++++ Data for processing ++++
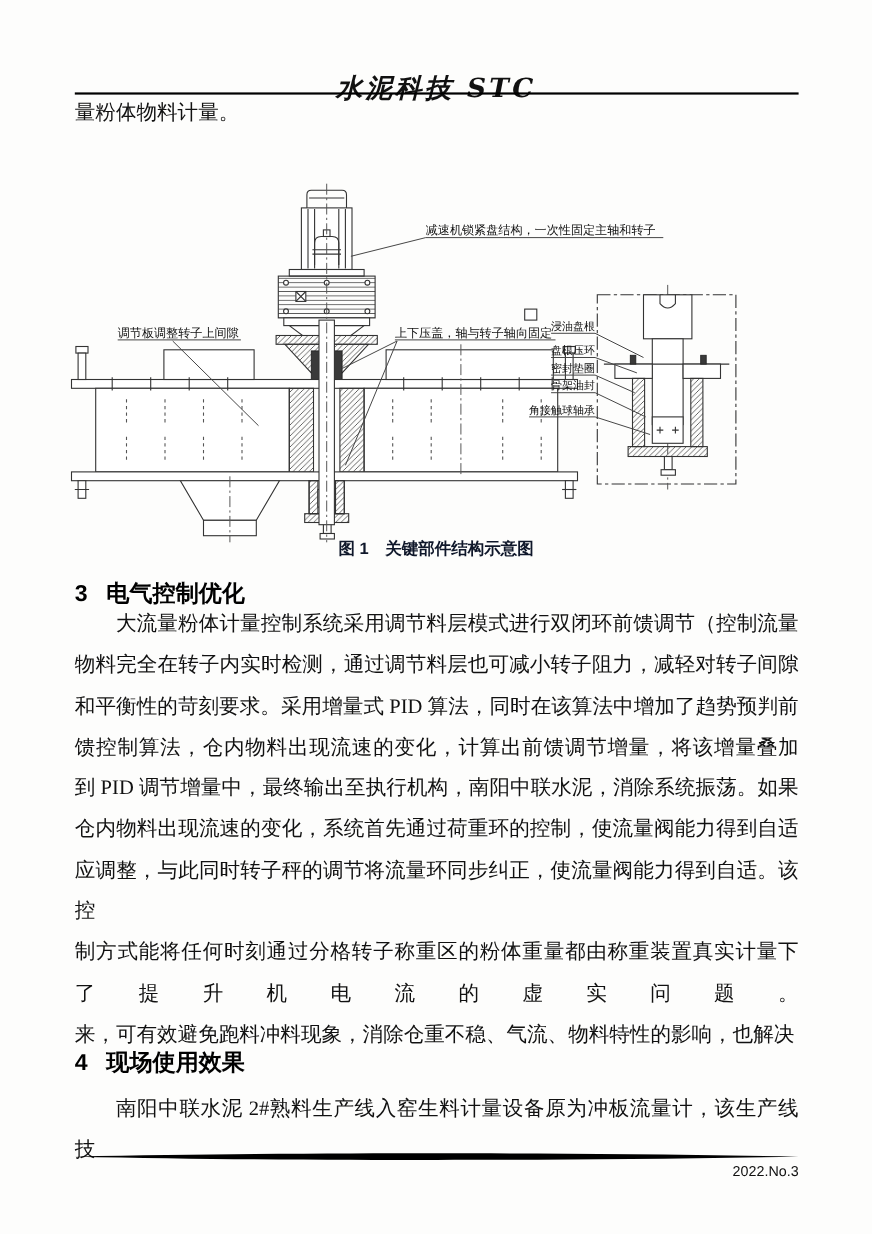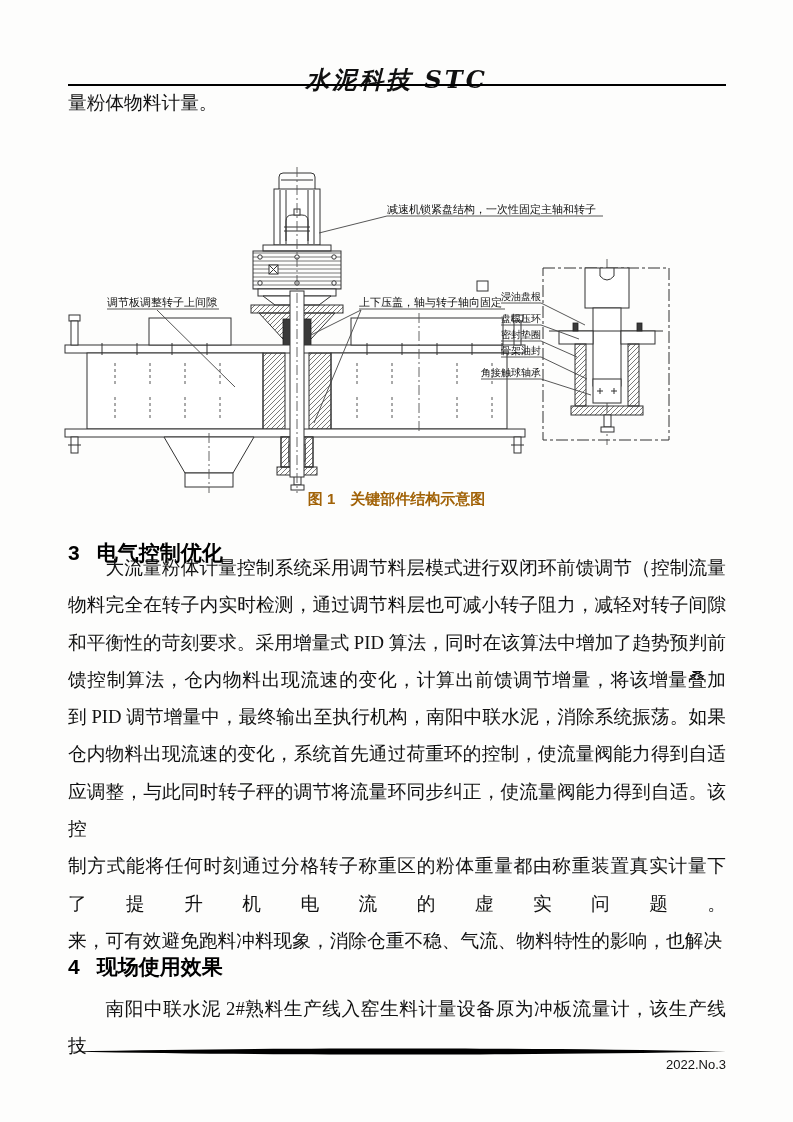--- a/index.html
+++ b/index.html
@@ -44,7 +44,7 @@
   .fig-caption {
     left:0; right:0; top:490px; text-align:center;
     font-family:"Liberation Sans","DejaVu Sans",sans-serif;
-    font-weight:bold; font-size:15px; color:#a16207;
+    font-weight:bold; font-size:15px; color:#0f172a;
   }
 
   

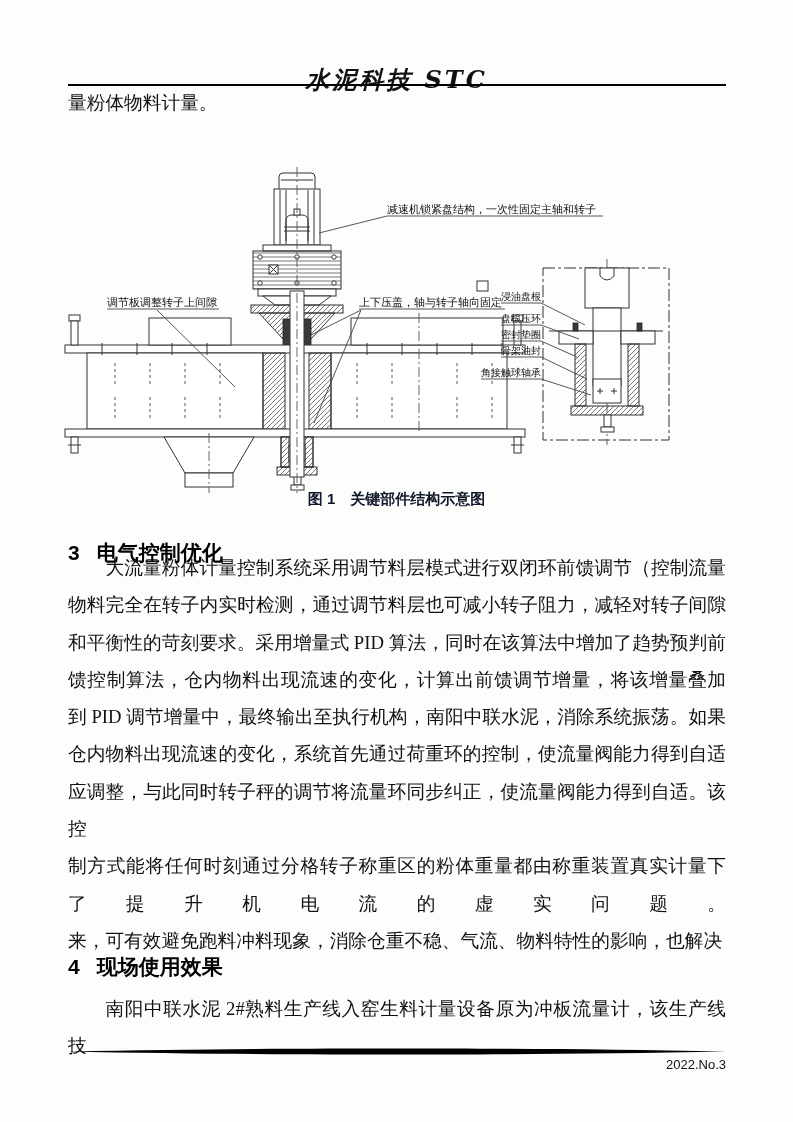--- a/index.html
+++ b/index.html
@@ -35,7 +35,7 @@
     left:68px; font-family:"Liberation Sans","DejaVu Sans",sans-serif;
     font-weight:bold; font-size:21px; line-height:26px; color:#000;
   }
-  #head-s3 { top:540px; }
+  #head-s3 { top:527px; }
   #head-s4 { top:954px; }
   .sec-title { margin-left:17px; }
 

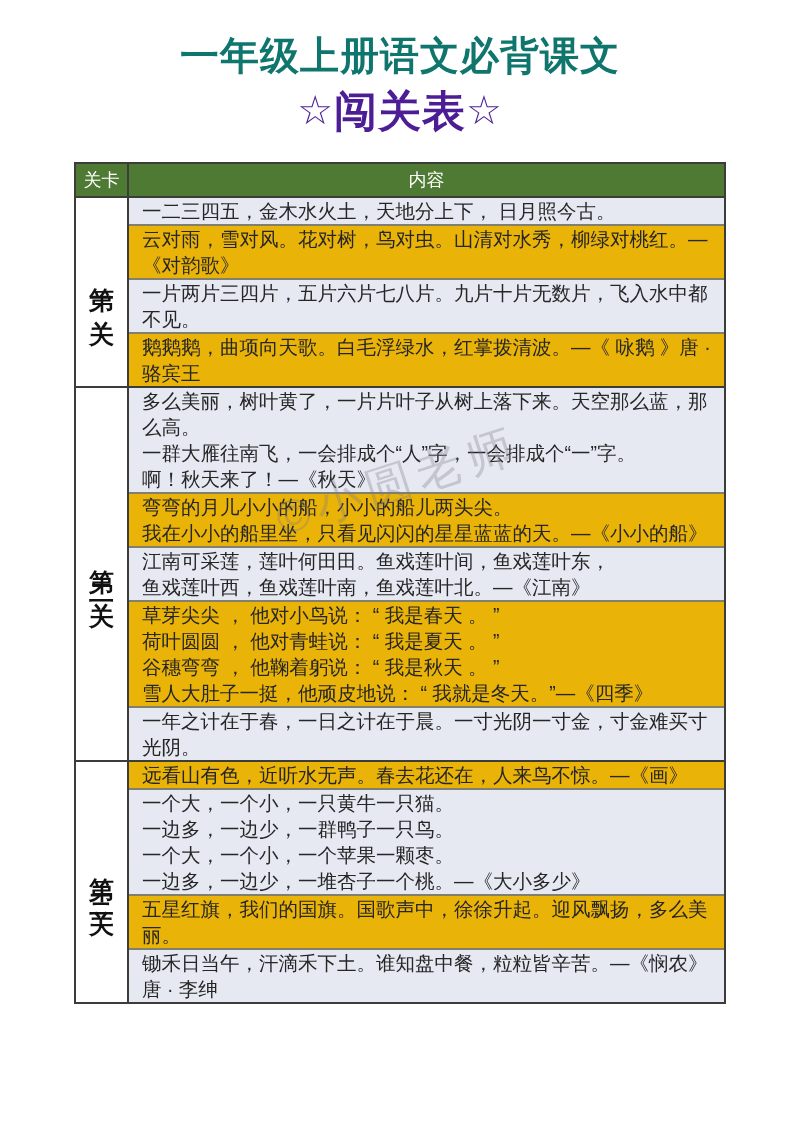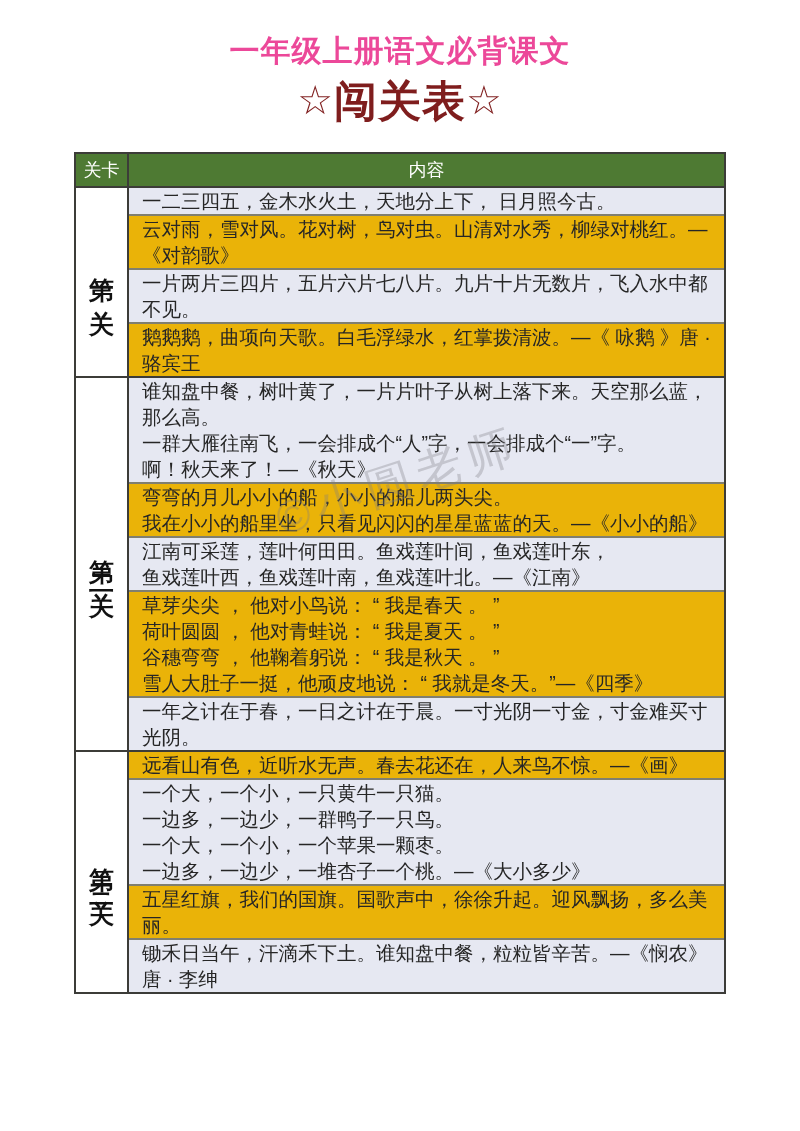--- a/index.html
+++ b/index.html
@@ -13,7 +13,7 @@
   }
   .title-block{ text-align:center; padding-top:34px; }
   .page-title{
-    font-size:30px; font-weight:900; color:#ec4899;
+    font-size:39px; font-weight:900; color:#0f766e;
     letter-spacing:1px; line-height:1.15;
   }
   .page-subtitle{

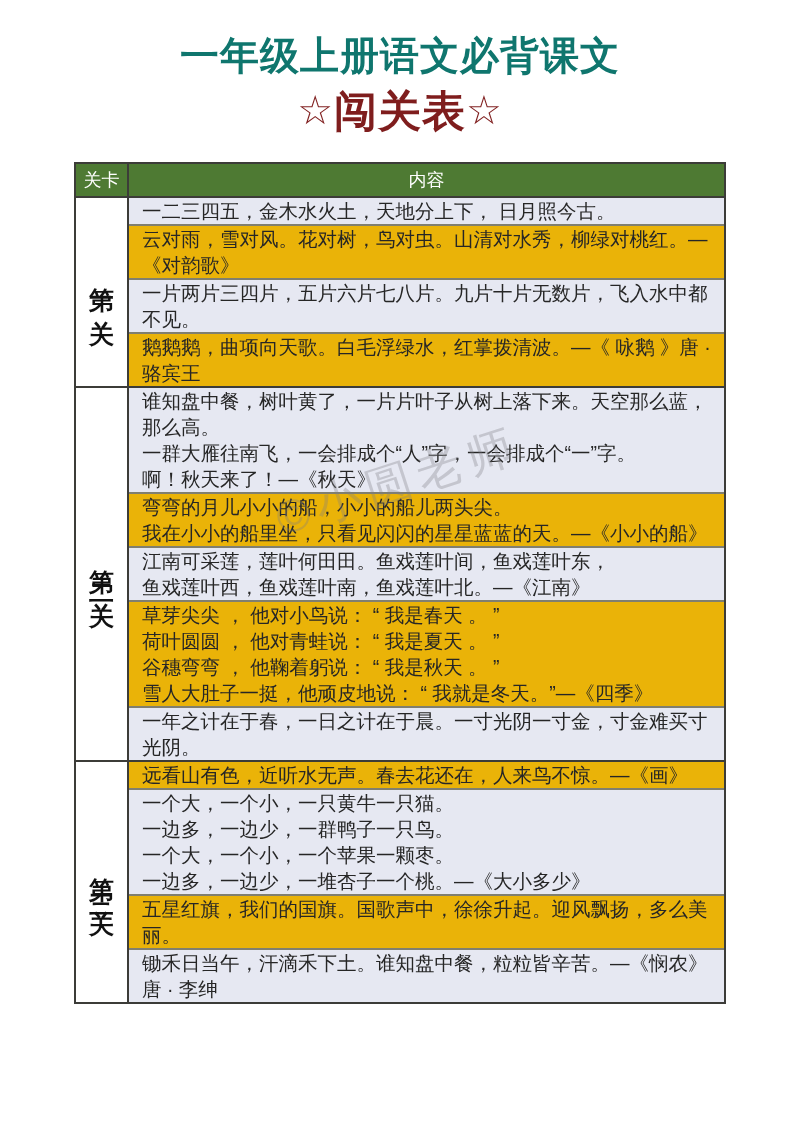--- a/index.html
+++ b/index.html
@@ -18,7 +18,7 @@
   }
   .page-subtitle{
     margin-top:9px;
-    font-size:43px; font-weight:900; color:#7f1d1d;
+    font-size:43px; font-weight:900; color:#4c1d95;
     letter-spacing:1px; line-height:1.1;
   }
   .page-subtitle .star{ font-weight:400; font-size:40px; vertical-align:2px; }

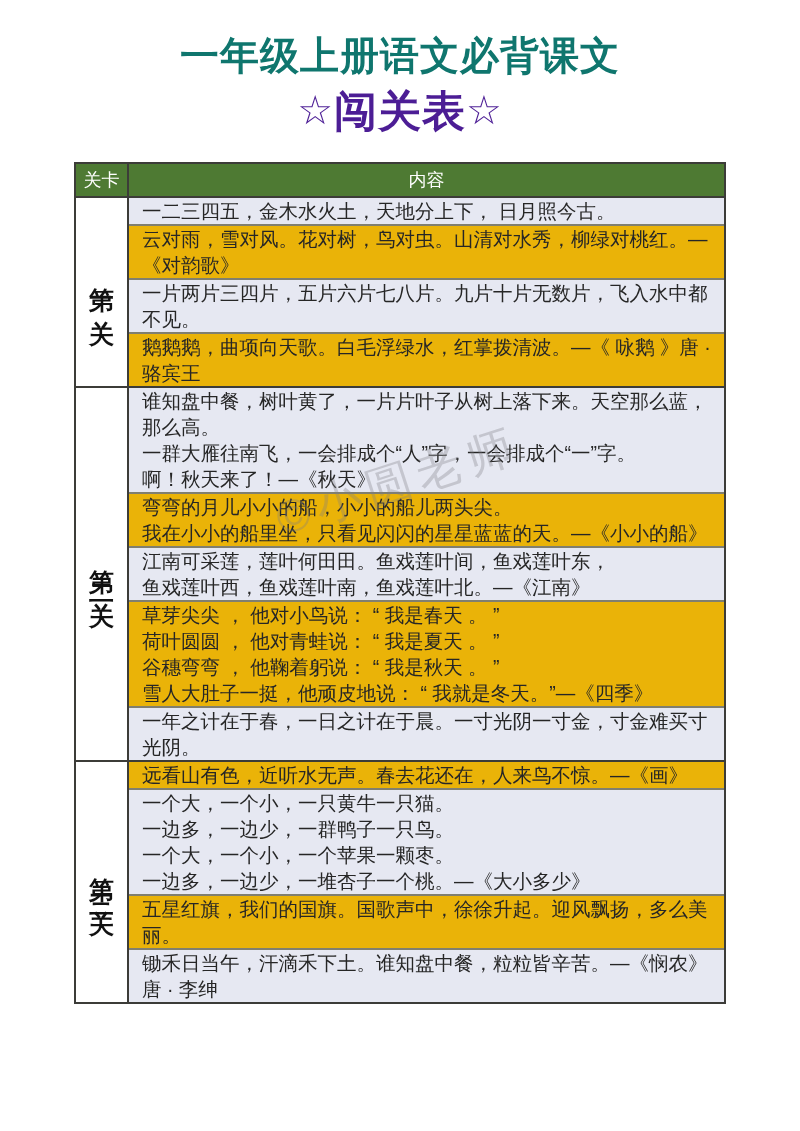--- a/index.html
+++ b/index.html
@@ -113,7 +113,7 @@
     </div>
     <div class="rows">
       <div class="row blue">
-        <div class="line">谁知盘中餐，树叶黄了，一片片叶子从树上落下来。天空那么蓝，那么高。</div>
+        <div class="line">多么美丽，树叶黄了，一片片叶子从树上落下来。天空那么蓝，那么高。</div>
         <div class="line">一群大雁往南飞，一会排成个“人”字，一会排成个“一”字。</div>
         <div class="line">啊！秋天来了！—《秋天》</div>
       </div>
++++
_What to produce:_ Take the line that contains "letter-spacing:1px; line-height:1.15;" and every line after it to the end of the records above; quote them exactly, leaving out the pictures.

_Answer box:_
     letter-spacing:1px; line-height:1.15;
   }
   .page-subtitle{

--- a/index.html
+++ b/index.html
@@ -18,7 +18,7 @@
   }
   .page-subtitle{
     margin-top:9px;
-    font-size:43px; font-weight:900; color:#7f1d1d;
+    font-size:43px; font-weight:900; color:#4c1d95;
     letter-spacing:1px; line-height:1.1;
   }
   .page-subtitle .star{ font-weight:400; font-size:40px; vertical-align:2px; }

--- a/index.html
+++ b/index.html
@@ -113,7 +113,7 @@
     </div>
     <div class="rows">
       <div class="row blue">
-        <div class="line">谁知盘中餐，树叶黄了，一片片叶子从树上落下来。天空那么蓝，那么高。</div>
+        <div class="line">多么美丽，树叶黄了，一片片叶子从树上落下来。天空那么蓝，那么高。</div>
         <div class="line">一群大雁往南飞，一会排成个“人”字，一会排成个“一”字。</div>
         <div class="line">啊！秋天来了！—《秋天》</div>
       </div>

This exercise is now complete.